Data provided:
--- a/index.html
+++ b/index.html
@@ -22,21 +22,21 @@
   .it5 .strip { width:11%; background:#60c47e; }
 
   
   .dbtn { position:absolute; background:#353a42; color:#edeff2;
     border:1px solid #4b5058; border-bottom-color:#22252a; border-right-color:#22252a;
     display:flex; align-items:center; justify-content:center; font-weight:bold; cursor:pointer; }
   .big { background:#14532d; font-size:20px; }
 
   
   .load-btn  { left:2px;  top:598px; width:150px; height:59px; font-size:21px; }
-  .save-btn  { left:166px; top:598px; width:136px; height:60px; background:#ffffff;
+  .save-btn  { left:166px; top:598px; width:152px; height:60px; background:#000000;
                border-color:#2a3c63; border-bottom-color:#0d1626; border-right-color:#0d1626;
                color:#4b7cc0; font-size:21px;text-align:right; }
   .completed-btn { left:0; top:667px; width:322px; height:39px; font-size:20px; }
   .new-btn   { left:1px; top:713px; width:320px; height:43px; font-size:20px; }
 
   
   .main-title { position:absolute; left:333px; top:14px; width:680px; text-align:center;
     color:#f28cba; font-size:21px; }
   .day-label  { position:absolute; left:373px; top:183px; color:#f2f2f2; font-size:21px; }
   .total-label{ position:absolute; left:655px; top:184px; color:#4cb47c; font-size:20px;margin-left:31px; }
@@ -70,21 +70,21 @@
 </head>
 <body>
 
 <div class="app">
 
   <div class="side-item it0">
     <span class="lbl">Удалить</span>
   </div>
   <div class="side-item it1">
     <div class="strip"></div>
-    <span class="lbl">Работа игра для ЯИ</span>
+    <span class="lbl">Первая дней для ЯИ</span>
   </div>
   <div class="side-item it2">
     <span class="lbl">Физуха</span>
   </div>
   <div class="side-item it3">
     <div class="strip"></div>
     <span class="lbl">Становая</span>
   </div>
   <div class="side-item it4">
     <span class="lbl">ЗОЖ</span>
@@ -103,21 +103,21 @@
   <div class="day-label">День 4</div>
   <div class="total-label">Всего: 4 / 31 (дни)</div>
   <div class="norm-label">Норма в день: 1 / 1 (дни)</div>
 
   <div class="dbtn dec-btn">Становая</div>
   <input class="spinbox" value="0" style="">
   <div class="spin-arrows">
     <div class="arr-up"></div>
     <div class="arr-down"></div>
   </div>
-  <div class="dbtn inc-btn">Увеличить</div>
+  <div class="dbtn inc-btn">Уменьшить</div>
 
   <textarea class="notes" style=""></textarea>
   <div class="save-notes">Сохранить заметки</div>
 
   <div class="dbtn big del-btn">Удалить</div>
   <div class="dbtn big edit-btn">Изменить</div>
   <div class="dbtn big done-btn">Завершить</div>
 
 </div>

Activity: Every line of the material must be duplicated exactly.

Written solution:
--- a/index.html
+++ b/index.html
@@ -22,21 +22,21 @@
   .it5 .strip { width:11%; background:#60c47e; }
 
   
   .dbtn { position:absolute; background:#353a42; color:#edeff2;
     border:1px solid #4b5058; border-bottom-color:#22252a; border-right-color:#22252a;
     display:flex; align-items:center; justify-content:center; font-weight:bold; cursor:pointer; }
   .big { background:#14532d; font-size:20px; }
 
   
   .load-btn  { left:2px;  top:598px; width:150px; height:59px; font-size:21px; }
-  .save-btn  { left:166px; top:598px; width:136px; height:60px; background:#ffffff;
+  .save-btn  { left:166px; top:598px; width:152px; height:60px; background:#000000;
                border-color:#2a3c63; border-bottom-color:#0d1626; border-right-color:#0d1626;
                color:#4b7cc0; font-size:21px;text-align:right; }
   .completed-btn { left:0; top:667px; width:322px; height:39px; font-size:20px; }
   .new-btn   { left:1px; top:713px; width:320px; height:43px; font-size:20px; }
 
   
   .main-title { position:absolute; left:333px; top:14px; width:680px; text-align:center;
     color:#f28cba; font-size:21px; }
   .day-label  { position:absolute; left:373px; top:183px; color:#f2f2f2; font-size:21px; }
   .total-label{ position:absolute; left:655px; top:184px; color:#4cb47c; font-size:20px;margin-left:31px; }
@@ -70,21 +70,21 @@
 </head>
 <body>
 
 <div class="app">
 
   <div class="side-item it0">
     <span class="lbl">Удалить</span>
   </div>
   <div class="side-item it1">
     <div class="strip"></div>
-    <span class="lbl">Работа игра для ЯИ</span>
+    <span class="lbl">Первая дней для ЯИ</span>
   </div>
   <div class="side-item it2">
     <span class="lbl">Физуха</span>
   </div>
   <div class="side-item it3">
     <div class="strip"></div>
     <span class="lbl">Становая</span>
   </div>
   <div class="side-item it4">
     <span class="lbl">ЗОЖ</span>
@@ -103,21 +103,21 @@
   <div class="day-label">День 4</div>
   <div class="total-label">Всего: 4 / 31 (дни)</div>
   <div class="norm-label">Норма в день: 1 / 1 (дни)</div>
 
   <div class="dbtn dec-btn">Становая</div>
   <input class="spinbox" value="0" style="">
   <div class="spin-arrows">
     <div class="arr-up"></div>
     <div class="arr-down"></div>
   </div>
-  <div class="dbtn inc-btn">Увеличить</div>
+  <div class="dbtn inc-btn">Уменьшить</div>
 
   <textarea class="notes" style=""></textarea>
   <div class="save-notes">Сохранить заметки</div>
 
   <div class="dbtn big del-btn">Удалить</div>
   <div class="dbtn big edit-btn">Изменить</div>
   <div class="dbtn big done-btn">Завершить</div>
 
 </div>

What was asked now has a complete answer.